Efèsto
(gr. Héphaistos = lat. Volcanus)

Caratteristiche e origini
Dio del fuoco e dell’arte metallurgica, figlio di Zeus e di Era secondo Omero, secondo Esiodo invece (Teogonia, vv. 927 s.) frutto di partenogenesi, e quindi figlio della sola Era, in risposta alla generazione di Atena da parte del solo Zeus. Caratteristica del dio, che l’accomuna a diverse figure mitiche afferenti all’àmbito della téchne (il sapere ‘tecnico’) e della mêtis (l’astuzia ‘pratica’), è la zoppia, che Omero spiega in due modi diversi: Efesto sarebbe stato azzoppato da Zeus durante una lite fra gli dèi nella quale egli aveva preso le parti della madre Era (Iliade I 571 ss.), oppure sarebbe nato già zoppo, e quindi scaraventato in mare dalla stessa madre (Iliade XVIII 392-398). Secondo la prima tradizione, Efesto avrebbe trovato ricovero a Lemno dopo una caduta durata un giorno intero: l’isola, da quel giorno, sarebbe divenuta la sua preferita fra le sedi terrestri; secondo la seconda tradizione, a dare ricetto al dio sarebbe state invece le divinità marine Teti ed Eurìnome. Di aspetto sgradevole e comicamente goffo nei movimenti, Efesto suscita il riso degli altri dèi riuniti a banchetto, quando s’improvvisa coppiere (Iliade I 597-600); egli risulta tuttavia unito in matrimonio a dee di straordinaria bellezza: Charis secondo l’Iliade (XVIII 382 s.), addirittura Afrodite secondo l’Odissea (VIII 266-366). La sede della sua prodigiosa fucina era variamente collocata dalla tradizione mitica: Omero la pone sull’Olimpo, ma la tradizione posteriore – e in particolare la tradizione romana – la trasferisce nelle aree vulcaniche dell’Italia centrale o meridionale, e in particolare sotto le pendici dell’Etna.

Efesto e Afrodite
L’unione di Efesto con la più bella delle dee è funestata dal tradimento di Afrodite con Ares, oggetto del canto serio-comico che Omero affida all’aedo Demodoco presso la corte di Alcinoo: sorpresa la moglie infedele su indicazione di Elio, Efesto si vendica costruendo una rete invisibile che incatena i due amanti al letto e li espone alla vista, alle risate e anche all’invidia di tutti gli altri dèi, convenuti ad ammirare l’inedito spettacolo; solo l’intercessione di Poseidone convincerà Efesto a liberare i due prigionieri.

Arte e gesta
Artista e fabbro sopraffino, Efesto pare specializzato nella costruzione di trappole e artifici, con una inclinazione che non si manifesta soltanto in occasione dell’adulterio di Afrodite: secondo una tradizione testimoniata per la prima volta in Alceo, la stessa Era sarebbe stata incatenata al suo trono da Efesto, che intendeva così vendicarsi dell’aspro trattamento riservatogli subito dopo la nascita; solo l’ubriacatura procuratagli da Dioniso avrebbe fatto sì che Era venisse liberata. Ma Efesto è soprattutto l’artefice di tutti i più importanti manufatti metallici impiegati dagli dèi: dallo scettro di Zeus al carro di Elio, dai dardi di Apollo alle stesse «case di bronzo» degli immortali. Allo stesso Efesto si deve la costruzione delle armi per Achille, il cui meraviglioso scudo viene descritto in ogni suo dettaglio da Omero (Iliade XXI 328-382), nonché di quelle per Enea (Virgilio, Eneide VIII) e dell’urna dorata in cui le ceneri di Achille saranno mescolate a quelle dell’amico Patroclo.
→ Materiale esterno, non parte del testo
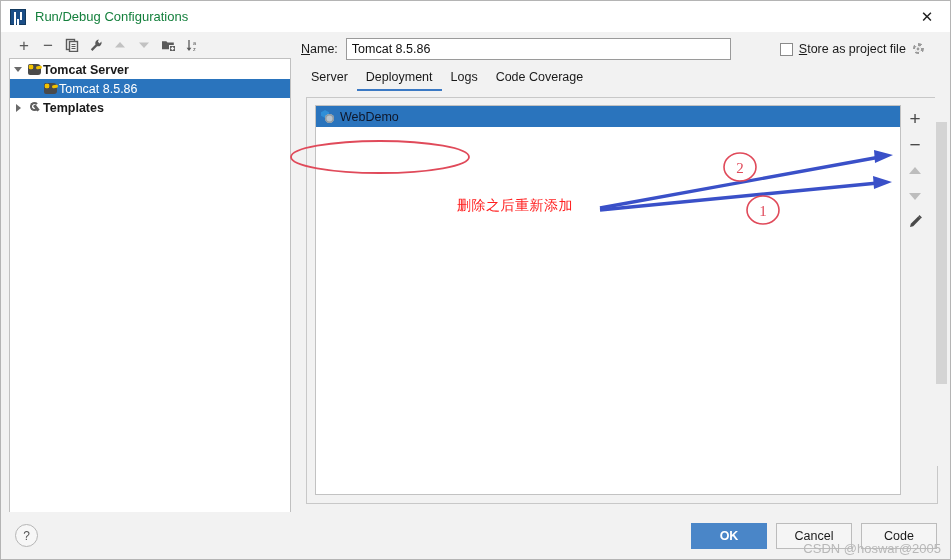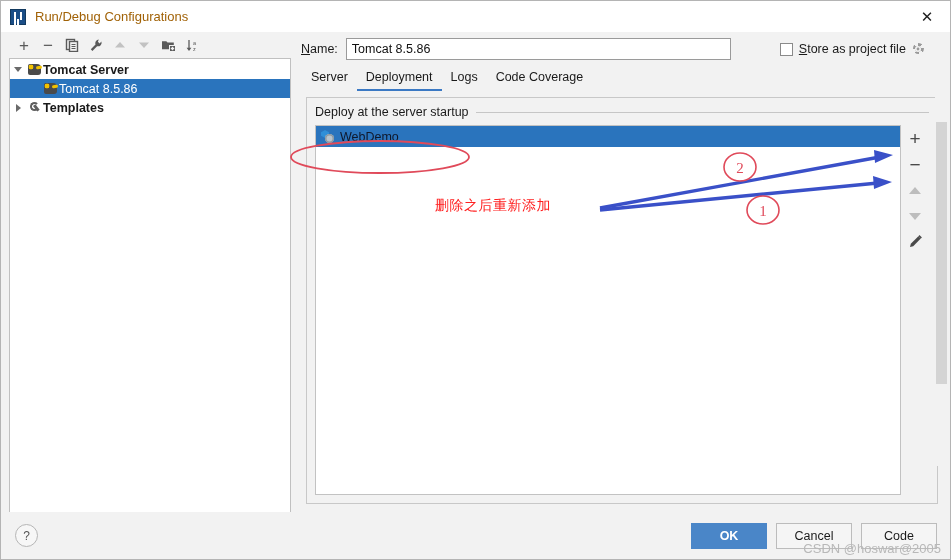"Run/Debug Configurations" .title-text { color: #a16207 -> #15803d }
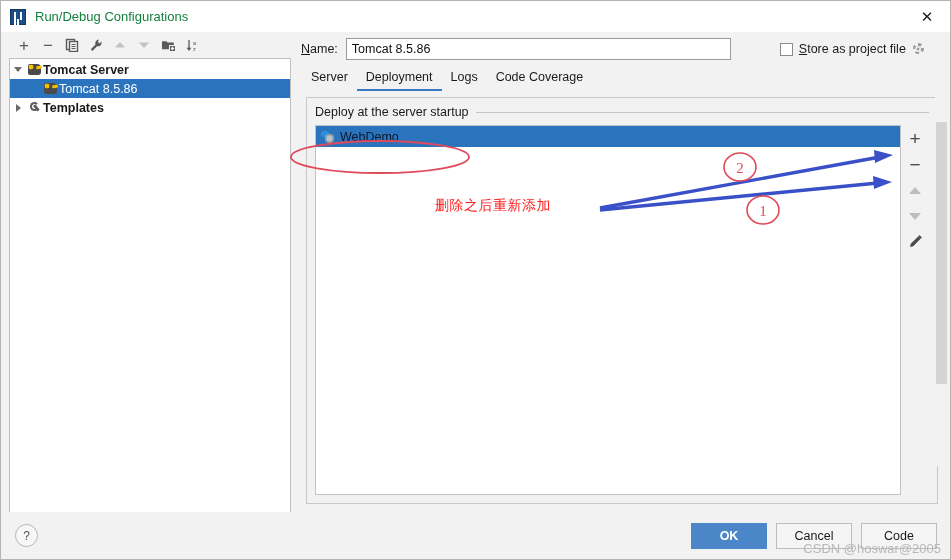"Deploy at the server startup" div.group-title-row { html: <div> <span>Deploy at the server startup</span> <span></span> </div> -> none }
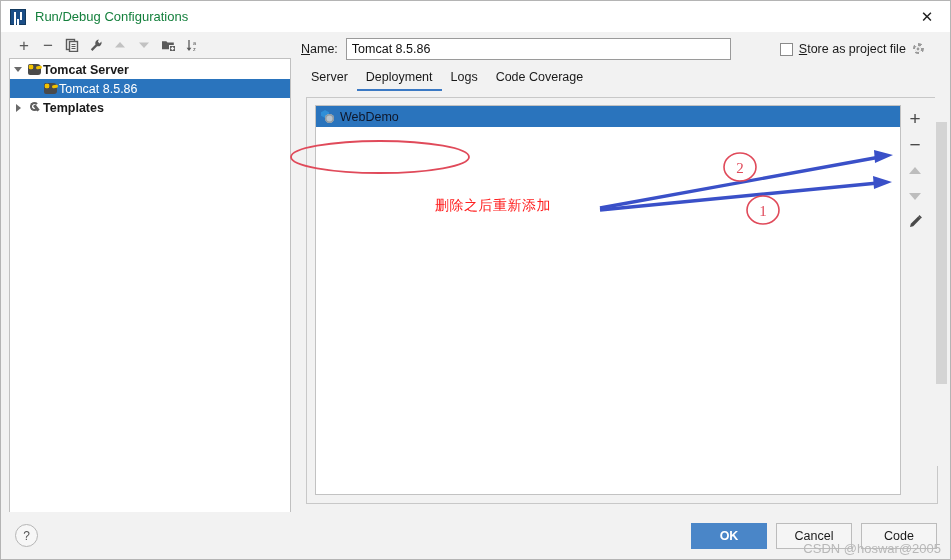"删除之后重新添加" .anno-cn { left: 435px -> 457px }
Il dio ha avuto un ruolo fondamentale anche nella creazione di colei che la tradizione greca considerava la prima donna, Pandòra, secondo il racconto di Esiodo.

Culti greci e romani
Un culto particolare Efesto riceveva ad Atene, dove il dio era considerato protettore di tutti gli artigiani – e perciò spesso adorato accanto ad Atena – e addirittura padre di Erittònio, capostipite della dinastia regale ateniese. I Romani identificarono Efesto con il dio italico Vulcano (lat. Volcanus), il cui culto sarebbe stato introdotto nell’Urbe da Tito Tazio. Gli storici delle religioni concordano nel ritenere che il Vulcano italico non fosse in origine un dio della metallurgia (e dunque del fuoco nel suo aspetto di agente trasformatore), bensì del fuoco sotterraneo e del fulmine distruttore. Non a caso, i più antichi culti di Vulcano sorgevano al di fuori delle cinte cittadine.